What can U.N. officials and their international allies do to shore up the organization in the meantime? Gisela Hirschmann of Leiden University offers two salient bits of advice in a recent article on the League of Nations. One is that it is important that decision-makers in a troubled international organization take “timely recognition” of a crisis. If an institution can get ahead of events, it will not just be stuck reacting to other players. If its lags behind, it will be off-balance. There is a general sense in New York and Geneva that Guterres and his advisers did not fully grasp the scale of the impending Trump shock before January.

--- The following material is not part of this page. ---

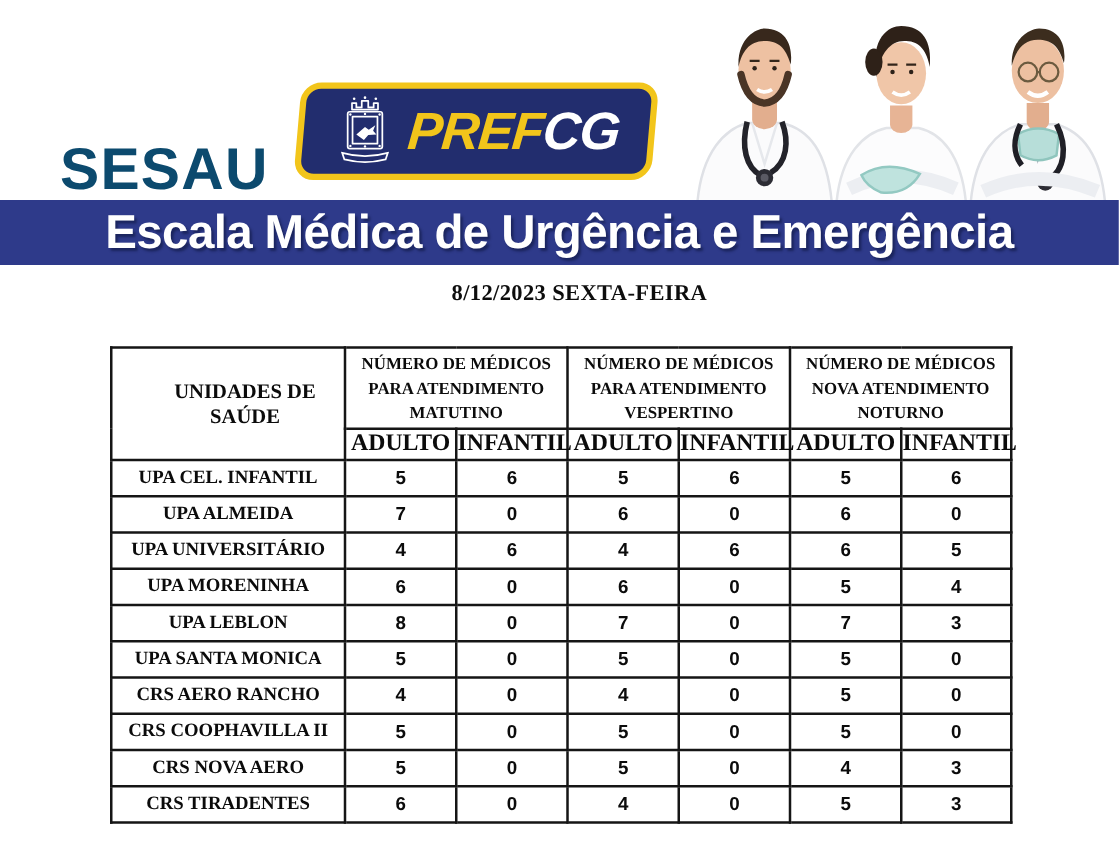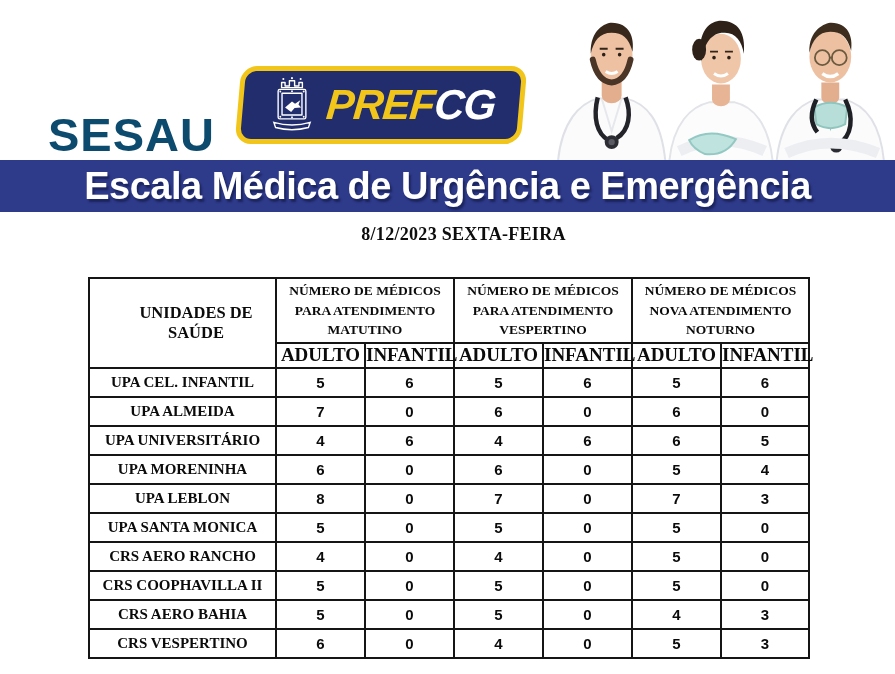"CRS AERO BAHIA" td.unit-cell { text: AERO BAHIA -> NOVA AERO }
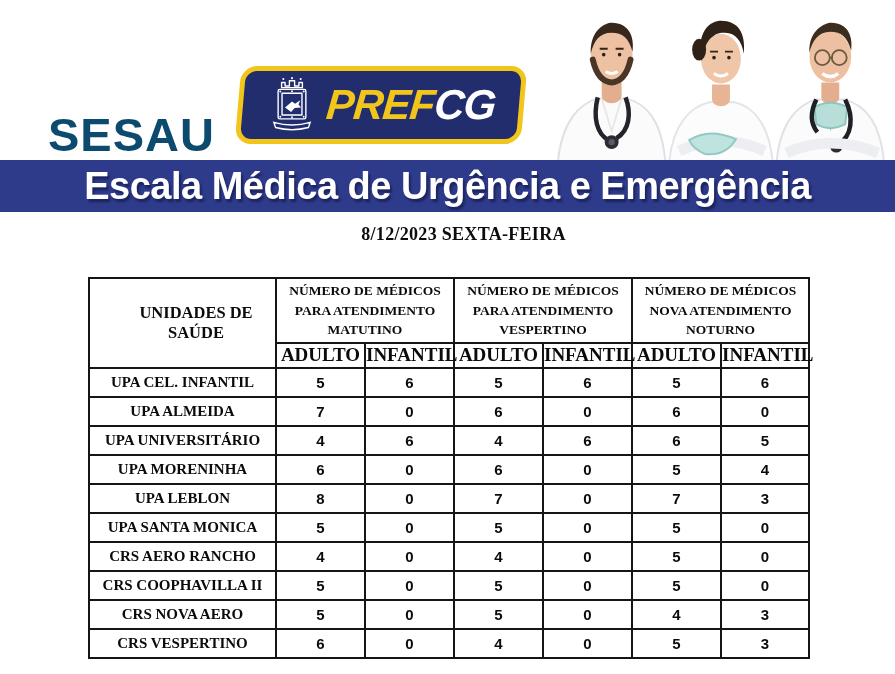"CRS VESPERTINO" td.unit-cell { text: VESPERTINO -> TIRADENTES }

But now Guterres is pushing a rapid reform agenda meant to come up with ideas to streamline the U.N. responsibly over this summer.
But Hirschmann makes a second point that may be under-appreciated at the U.N. at present: An international organization’s response to a crisis is shaped by “the degree to which the threat perception is shared throughout various actors in the institution.” If officials and diplomats working around an organization have a common understanding of the risks and stakes in a crisis, they are better-placed to find a common answer. If they do not, they will struggle.
This feels relevant in the U.N. space today because, while everyone agrees that there is a crisis, it is less clear that they have a shared perception of what that crisis is. For all that they may disapprove of Trump’s methods, some Western countries see the current disruption as at least offering an opportunity to rationalize a system that has expanded enormously. Some also hope that it is a chance to refocus U.N. diplomacy on core issues of peace and diplomacy. But for many representatives of economically developing countries, the real challenge is the potential collapse of an international aid system that, while always imperfect, at least helped them reduce poverty and fight disease. There is a risk that these different groups will end up squabbling among themselves about how to allocate the U.N.’s much-reduced resources, rather than safeguarding the system.
This very quick skim of some very thoughtful research ultimately leads to a mix of positive and negative conclusions. On the upside, the U.N. system should be enough of a big tent and sufficiently well-established to ride out the current crisis, albeit with major changes. On the downside, there is a risk that U.N. officials and diplomats will not land on a commonly acceptable plan to preserve key parts of the international system in time. The U.N.’s friends need to move fast to protect it. But in doing so, they must also think deeply about what exactly they want to protect.